I bought Perky and brooklyn from a bredder in my area .,
she was to be one of the best breeders for hairless and rex babies ..
So i bought perky who is the hairless of 4 months.. and brooklyn which is 2 months and is a rex ..

When I brought Perky home I noticed when I was holding her that she was umm fat lol so I did reserch posted pics on here and it was quite unclear as to if she was or not prego ..so as time went on well I belived she indeed was with her behavior and fattnes  So i called her bredder and this is what I got as an answer " shes too young to be prego , shes only been with brother since they were born so its impossible "

so she was moved away from brooklyn and well in the matetr of 3 days I cam home to this .

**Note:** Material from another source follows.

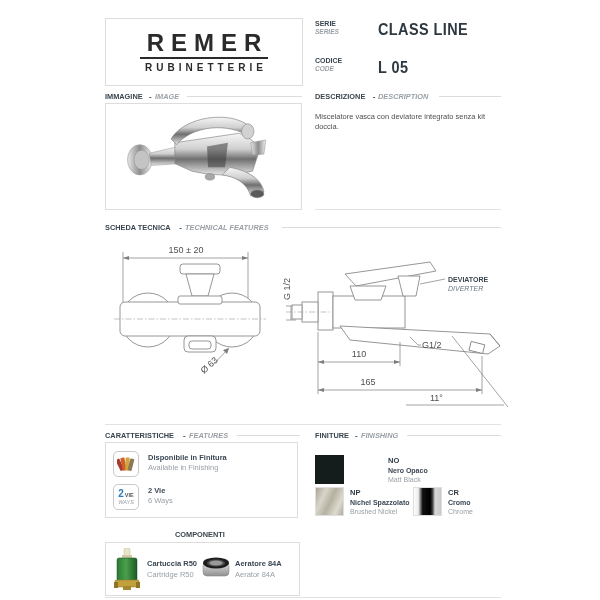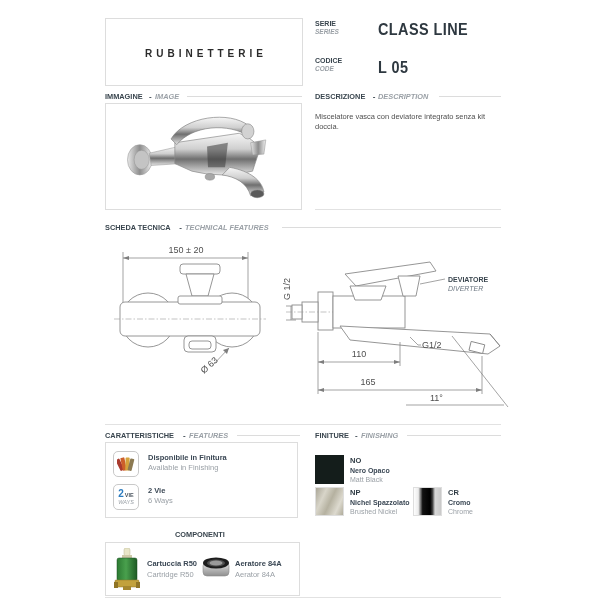"REMER" div.logo-main { html: none -> <div>REMER</div> }
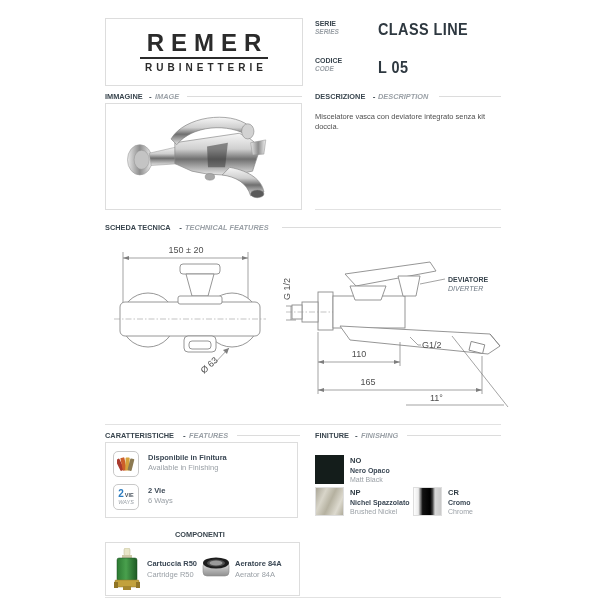"NO" div.fin-item { gap: none -> 38px }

There 5 healthy babies momma rat is great shes taking care of them great
and i couldnt ask for more Ill post pics every day of the lil buggers so we can all watch them grow and I can sex them and have no more babies lol
I will mostliky keep a female for myself and the rest will ADOPTED :wink:


----------



## A1APassion (Jul 29, 2007)

well your breeder isn't all that knowledgable because rats become fertile at 6 weeks of age that is why you must sex them & separate the litter at 5 weeks

side note: a mother rat can become pregnant again at about 48 hours after she gives birth so don't let her interact with any males thinking it to be safe

<edited to add: I'm not too sure but because this is a brother/sister mating you may have health concerns with these offsprings... I don't have experience with this but it may be a good thing for you to research... I'm off to do a little>


----------



## fallinstar (Nov 26, 2006)

aww they are so cute! ur lucky it was a small litter! i cant belive that 'breeder' tiz mad!


----------



## A1APassion (Jul 29, 2007)

they do have some very healthy milk bands, so all is well so far

I have a hairless Mommy & she too had a small litter (only 5 like yours). She did very well with feeding them for the first two weeks & then at day 19 I found one had not made it through the night. We had no warning & were quite shocked. But it was when I reached in with a damp hand to retrieve it the other four jumped on my wet hand & began to lick off the water. This showed me that they were indeed not getting enough liquid even though I had seen them licking at the water bottle while out nibbling on food.

I have been supplementing the remaining 4 with esbilac formula since.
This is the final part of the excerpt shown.